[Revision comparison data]
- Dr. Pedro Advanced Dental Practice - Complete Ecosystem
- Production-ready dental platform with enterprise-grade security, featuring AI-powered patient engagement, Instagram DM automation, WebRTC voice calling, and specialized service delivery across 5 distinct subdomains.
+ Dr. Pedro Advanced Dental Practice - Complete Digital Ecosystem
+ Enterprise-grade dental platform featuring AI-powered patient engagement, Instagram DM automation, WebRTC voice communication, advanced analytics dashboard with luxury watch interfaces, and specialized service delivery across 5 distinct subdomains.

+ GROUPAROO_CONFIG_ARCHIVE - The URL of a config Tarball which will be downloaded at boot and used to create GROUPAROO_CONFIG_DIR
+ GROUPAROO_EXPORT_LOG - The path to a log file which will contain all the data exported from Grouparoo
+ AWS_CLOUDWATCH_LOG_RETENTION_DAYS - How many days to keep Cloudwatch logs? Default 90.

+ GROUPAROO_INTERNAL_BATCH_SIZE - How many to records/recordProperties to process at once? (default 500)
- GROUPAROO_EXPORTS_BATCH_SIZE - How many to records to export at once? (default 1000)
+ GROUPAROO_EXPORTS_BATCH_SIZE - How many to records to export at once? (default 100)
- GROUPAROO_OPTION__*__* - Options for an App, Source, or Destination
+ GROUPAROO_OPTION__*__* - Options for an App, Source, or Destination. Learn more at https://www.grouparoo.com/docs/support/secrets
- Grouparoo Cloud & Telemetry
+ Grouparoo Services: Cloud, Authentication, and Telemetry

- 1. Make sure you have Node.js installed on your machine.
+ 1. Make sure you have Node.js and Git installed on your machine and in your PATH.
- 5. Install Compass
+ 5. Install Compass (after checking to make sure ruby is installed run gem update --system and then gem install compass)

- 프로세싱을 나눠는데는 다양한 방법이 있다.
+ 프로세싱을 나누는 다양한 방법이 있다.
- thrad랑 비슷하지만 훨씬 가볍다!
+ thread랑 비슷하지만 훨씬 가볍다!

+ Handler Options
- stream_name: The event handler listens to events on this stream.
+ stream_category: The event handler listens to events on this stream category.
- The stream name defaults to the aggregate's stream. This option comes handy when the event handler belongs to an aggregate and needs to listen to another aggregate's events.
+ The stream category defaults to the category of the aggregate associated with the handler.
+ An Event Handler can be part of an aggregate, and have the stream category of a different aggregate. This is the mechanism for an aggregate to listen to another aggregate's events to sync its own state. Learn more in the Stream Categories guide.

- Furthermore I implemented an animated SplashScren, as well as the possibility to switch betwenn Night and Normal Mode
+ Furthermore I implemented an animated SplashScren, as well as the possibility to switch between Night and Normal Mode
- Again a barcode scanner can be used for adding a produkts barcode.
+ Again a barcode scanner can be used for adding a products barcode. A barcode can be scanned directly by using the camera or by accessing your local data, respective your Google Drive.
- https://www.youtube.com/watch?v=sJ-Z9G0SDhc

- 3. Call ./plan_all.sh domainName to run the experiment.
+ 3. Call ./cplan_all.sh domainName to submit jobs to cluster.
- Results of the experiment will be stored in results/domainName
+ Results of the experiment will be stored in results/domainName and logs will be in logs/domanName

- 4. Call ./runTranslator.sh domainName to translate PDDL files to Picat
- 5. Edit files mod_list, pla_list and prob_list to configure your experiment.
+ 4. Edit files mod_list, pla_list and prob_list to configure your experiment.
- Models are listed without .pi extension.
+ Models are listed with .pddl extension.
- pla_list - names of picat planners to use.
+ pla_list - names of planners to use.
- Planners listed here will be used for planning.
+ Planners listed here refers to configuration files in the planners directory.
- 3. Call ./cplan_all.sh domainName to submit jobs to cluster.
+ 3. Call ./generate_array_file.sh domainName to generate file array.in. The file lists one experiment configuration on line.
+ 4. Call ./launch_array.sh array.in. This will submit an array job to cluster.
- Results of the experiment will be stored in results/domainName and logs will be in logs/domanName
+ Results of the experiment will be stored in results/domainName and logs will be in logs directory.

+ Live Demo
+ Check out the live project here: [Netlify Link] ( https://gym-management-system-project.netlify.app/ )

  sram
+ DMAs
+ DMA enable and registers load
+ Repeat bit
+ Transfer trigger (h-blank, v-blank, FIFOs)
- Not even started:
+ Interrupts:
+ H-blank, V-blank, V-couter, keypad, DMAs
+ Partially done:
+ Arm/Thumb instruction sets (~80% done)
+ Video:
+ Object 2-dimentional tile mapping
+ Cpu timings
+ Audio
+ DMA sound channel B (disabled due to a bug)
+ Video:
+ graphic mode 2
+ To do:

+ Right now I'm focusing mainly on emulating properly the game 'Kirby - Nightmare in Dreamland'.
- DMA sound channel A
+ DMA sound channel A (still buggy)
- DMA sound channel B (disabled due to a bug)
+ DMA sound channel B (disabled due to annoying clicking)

● **ASSIGNMENT**
The answer must consist of every line from the data that holds the string "powered".

● **TASK SOLUTION**
- Production-ready dental platform with enterprise-grade security, featuring AI-powered patient engagement, Instagram DM automation, WebRTC voice calling, and specialized service delivery across 5 distinct subdomains.
+ Enterprise-grade dental platform featuring AI-powered patient engagement, Instagram DM automation, WebRTC voice communication, advanced analytics dashboard with luxury watch interfaces, and specialized service delivery across 5 distinct subdomains.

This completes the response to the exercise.